Revamping the looping mechanic to handle variable speed. I’m gonna break things!
I could record the position and timestamp. But then that won’t allow the clone to drift if the world impacts it, e.g., with a tractor beam, a singularity, or an actual impact. I guess this is effectively what I’m doing now.
I could record the velocity and timestamp. I’m leaning toward this right now. This will probably allow the clone to stick to its path fairly accurately when there’s no external force acting on it.
I could record the player inputs. When the turn buttons are pressed and released. This will mean there are far fewer events which is great for performance but I’d expect the clone to deviate from its original loop pretty quickly..? This option is the furthest from the current implementation.

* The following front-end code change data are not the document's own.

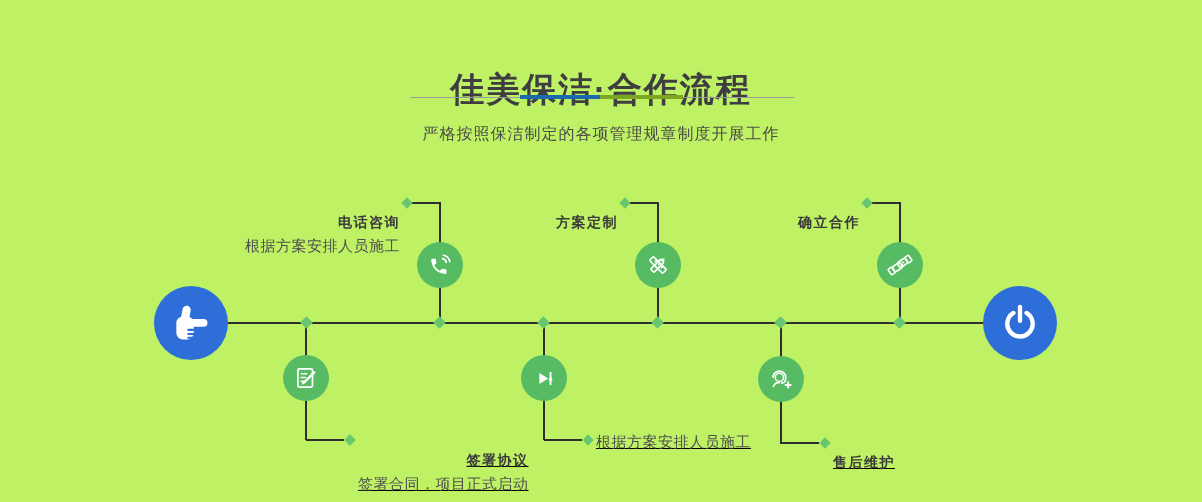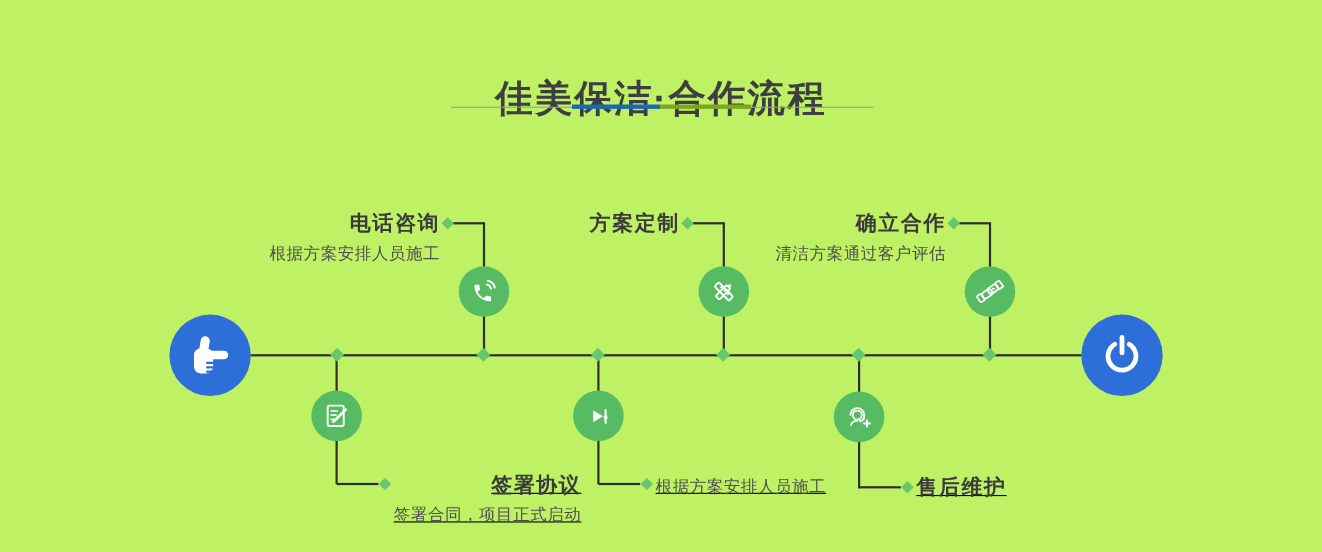"严格按照保洁制定的各项管理规章制度开展工作" p.subtitle { html: none -> <p>严格按照保洁制定的各项管理规章制度开展工作</p> }
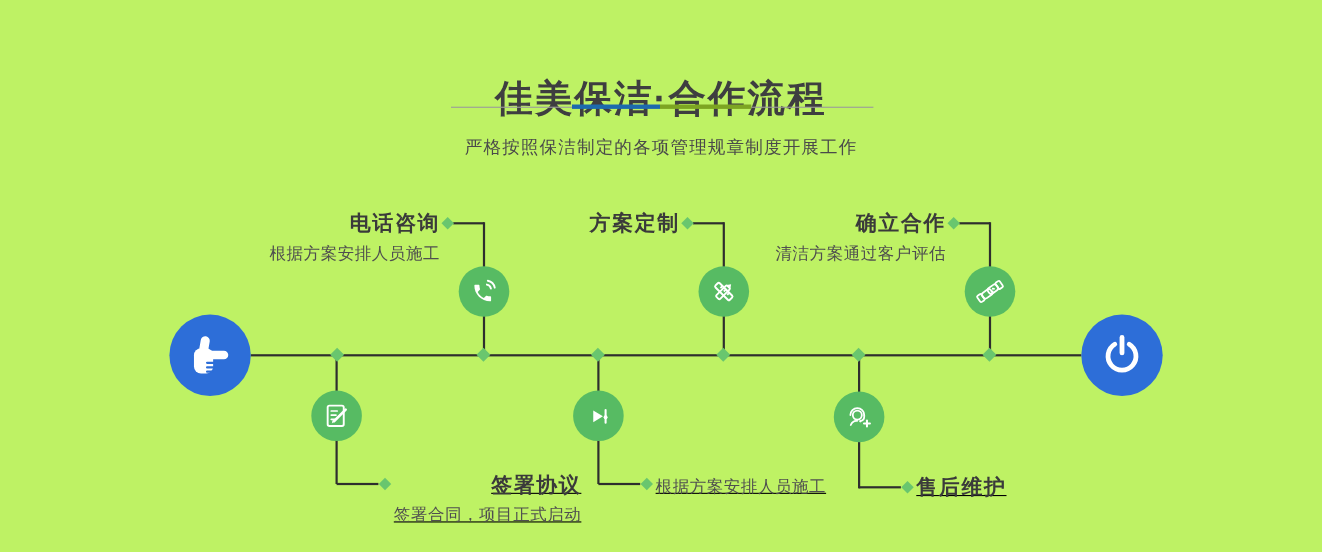"电话咨询" .step-label .t { font-size: 19px -> 14px; margin-top: none -> 24px }
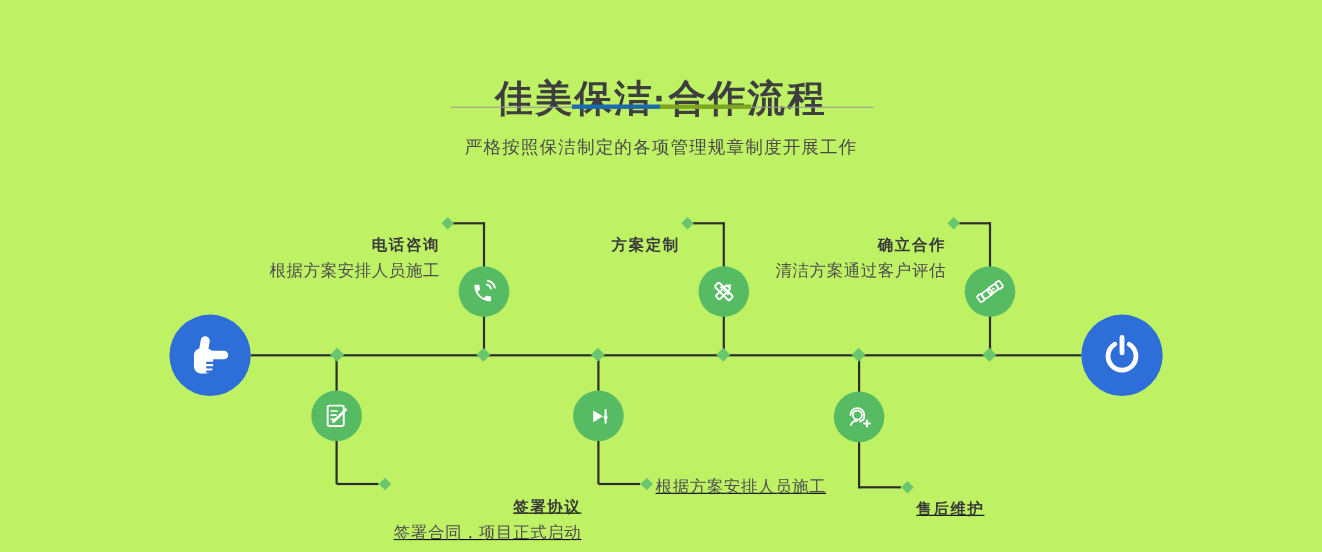"清洁方案通过客户评估" div.d { html: <div>清洁方案通过客户评估</div> -> none }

The correct answer here might actually be the player inputs, though. Imagine I record the velocity at each timestamp. The clone runs into something and bounces away… or at least it should. Instead it just glitches out for one frame and then resumes its previous velocity (and probably runs into the thing again). That doesn’t work.
Wow, if the clone runs into something and doesn’t die it could end up in a loop that’s pointing in the opposite direction, potentially firing in that direction as well. That… sounds like a problem. Because of friendly fire that could be very bad for the player… a challenge maybe?
Anyway. I’m glad we had this chat. I’ll record player inputs instead of the velocity and timestamp. I wonder how much time I just saved myself by rubber ducking this.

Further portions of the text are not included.